* WHAT THIS TASK INVOLVES
Scan the records for the word "style". Return each line where it is found.

Records from a data source:
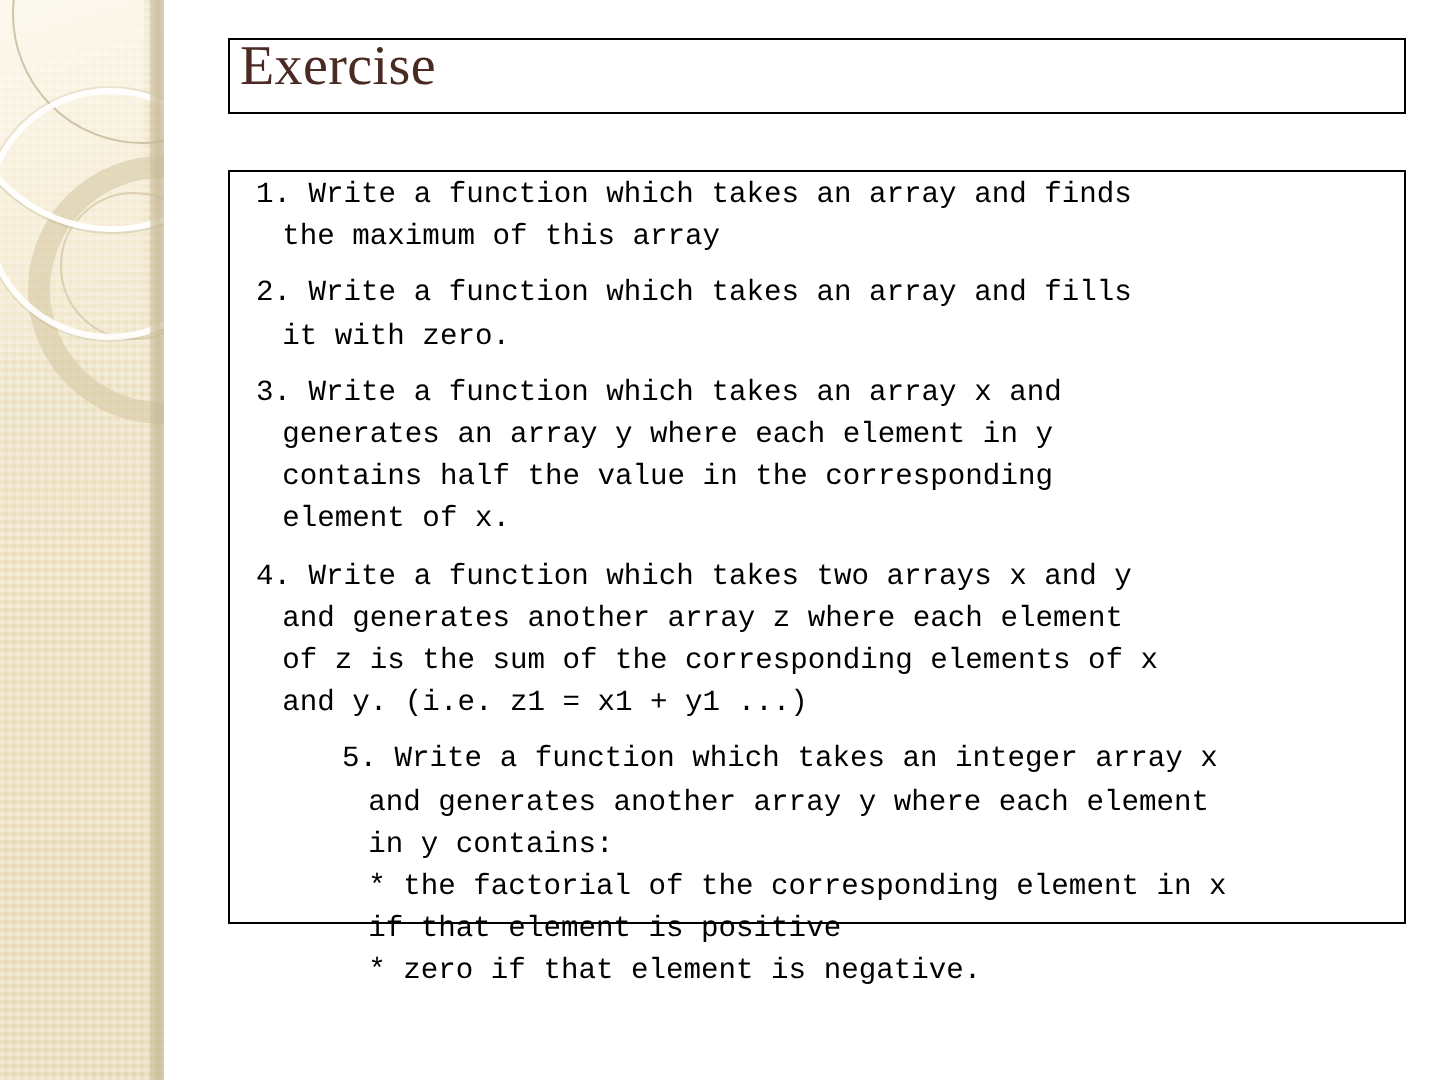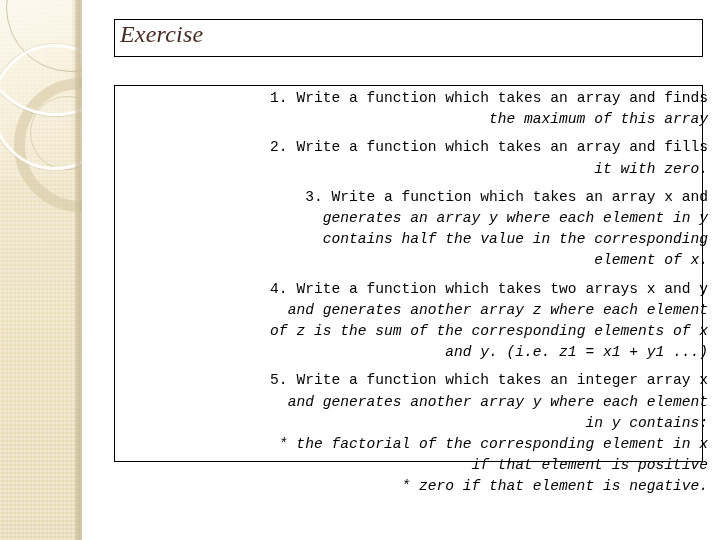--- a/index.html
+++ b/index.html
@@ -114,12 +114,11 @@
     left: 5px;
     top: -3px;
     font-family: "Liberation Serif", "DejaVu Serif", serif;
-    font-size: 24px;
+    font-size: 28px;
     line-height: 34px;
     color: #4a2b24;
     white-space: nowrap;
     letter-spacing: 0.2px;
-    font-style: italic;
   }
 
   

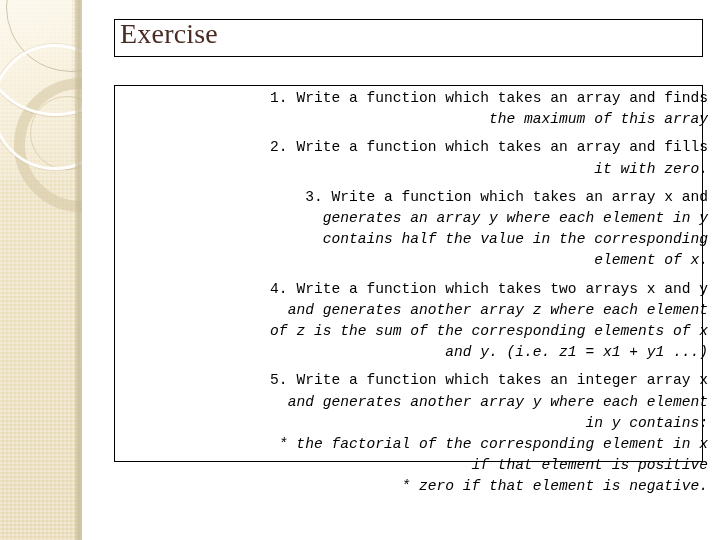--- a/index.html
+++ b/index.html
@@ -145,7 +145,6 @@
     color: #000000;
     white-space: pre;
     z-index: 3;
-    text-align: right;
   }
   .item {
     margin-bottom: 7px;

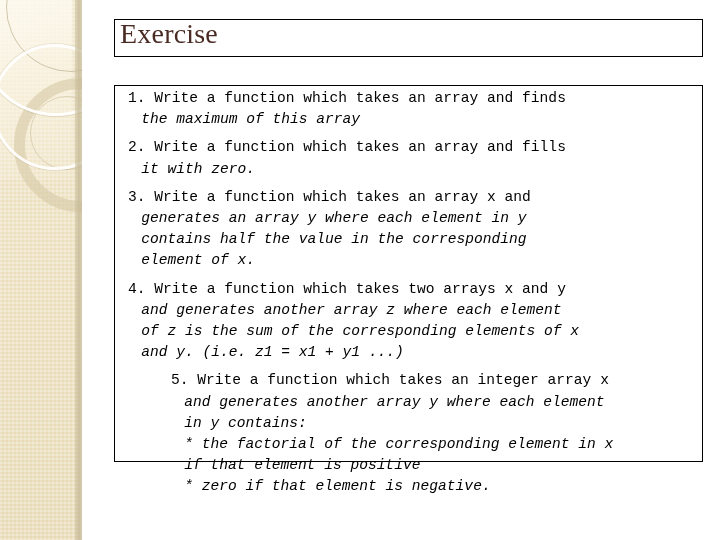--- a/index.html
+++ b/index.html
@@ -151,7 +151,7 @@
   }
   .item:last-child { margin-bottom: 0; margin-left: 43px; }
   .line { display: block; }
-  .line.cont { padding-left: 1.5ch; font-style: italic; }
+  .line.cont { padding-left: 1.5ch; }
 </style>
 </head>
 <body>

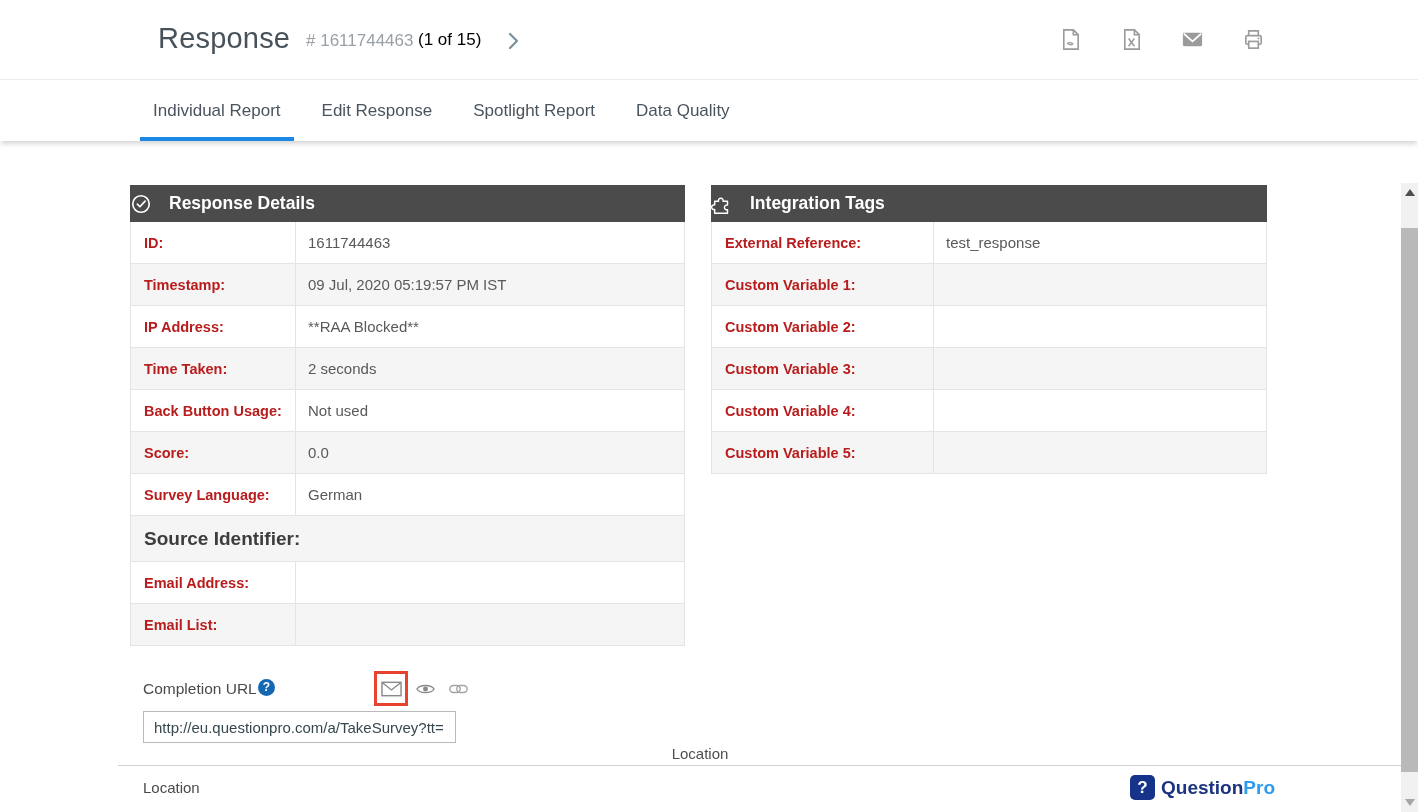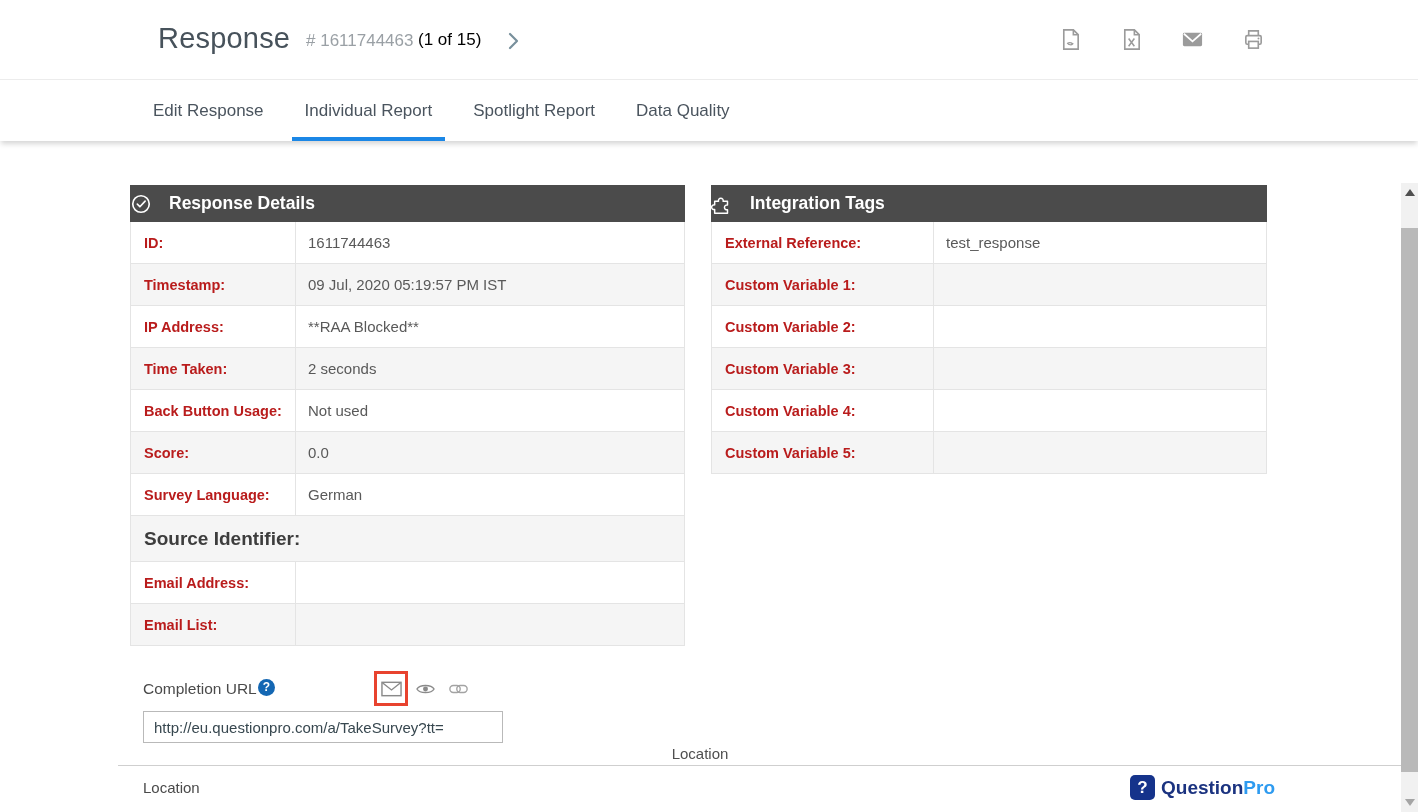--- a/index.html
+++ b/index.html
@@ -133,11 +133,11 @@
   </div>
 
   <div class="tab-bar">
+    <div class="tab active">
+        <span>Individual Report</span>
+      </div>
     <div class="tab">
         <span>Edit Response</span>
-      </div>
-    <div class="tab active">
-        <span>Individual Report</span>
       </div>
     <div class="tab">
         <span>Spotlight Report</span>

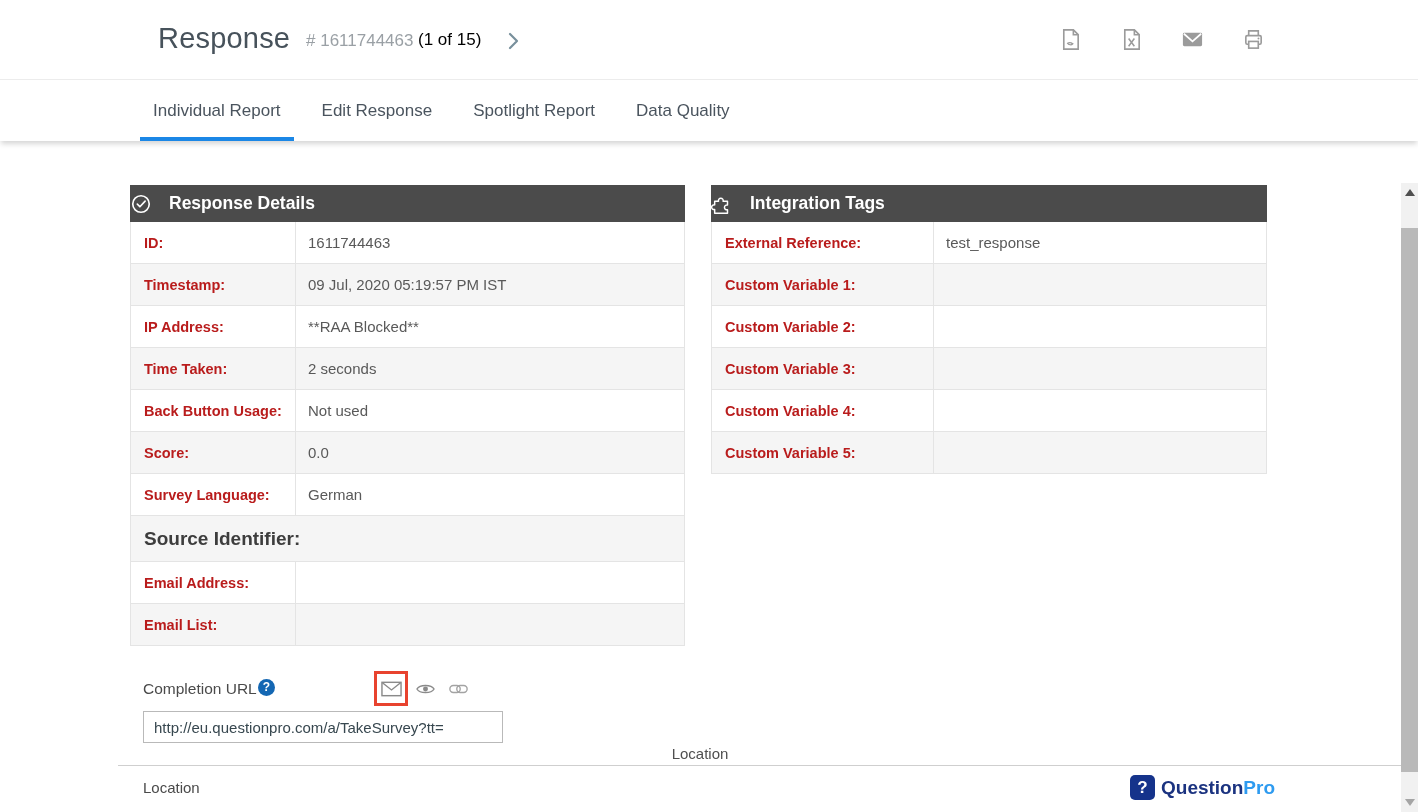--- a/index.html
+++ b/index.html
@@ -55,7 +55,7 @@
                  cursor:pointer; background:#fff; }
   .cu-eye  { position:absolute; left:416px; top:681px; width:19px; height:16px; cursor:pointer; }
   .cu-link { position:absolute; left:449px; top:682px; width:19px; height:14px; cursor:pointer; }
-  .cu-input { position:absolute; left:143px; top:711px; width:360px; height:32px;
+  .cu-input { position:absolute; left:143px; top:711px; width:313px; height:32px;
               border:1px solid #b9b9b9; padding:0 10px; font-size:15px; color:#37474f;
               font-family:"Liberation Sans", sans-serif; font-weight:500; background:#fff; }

* ANSWER SECTION
-    font-style: italic;
-  .line.cont { padding-left: 1.5ch; font-style: italic; }
 </style>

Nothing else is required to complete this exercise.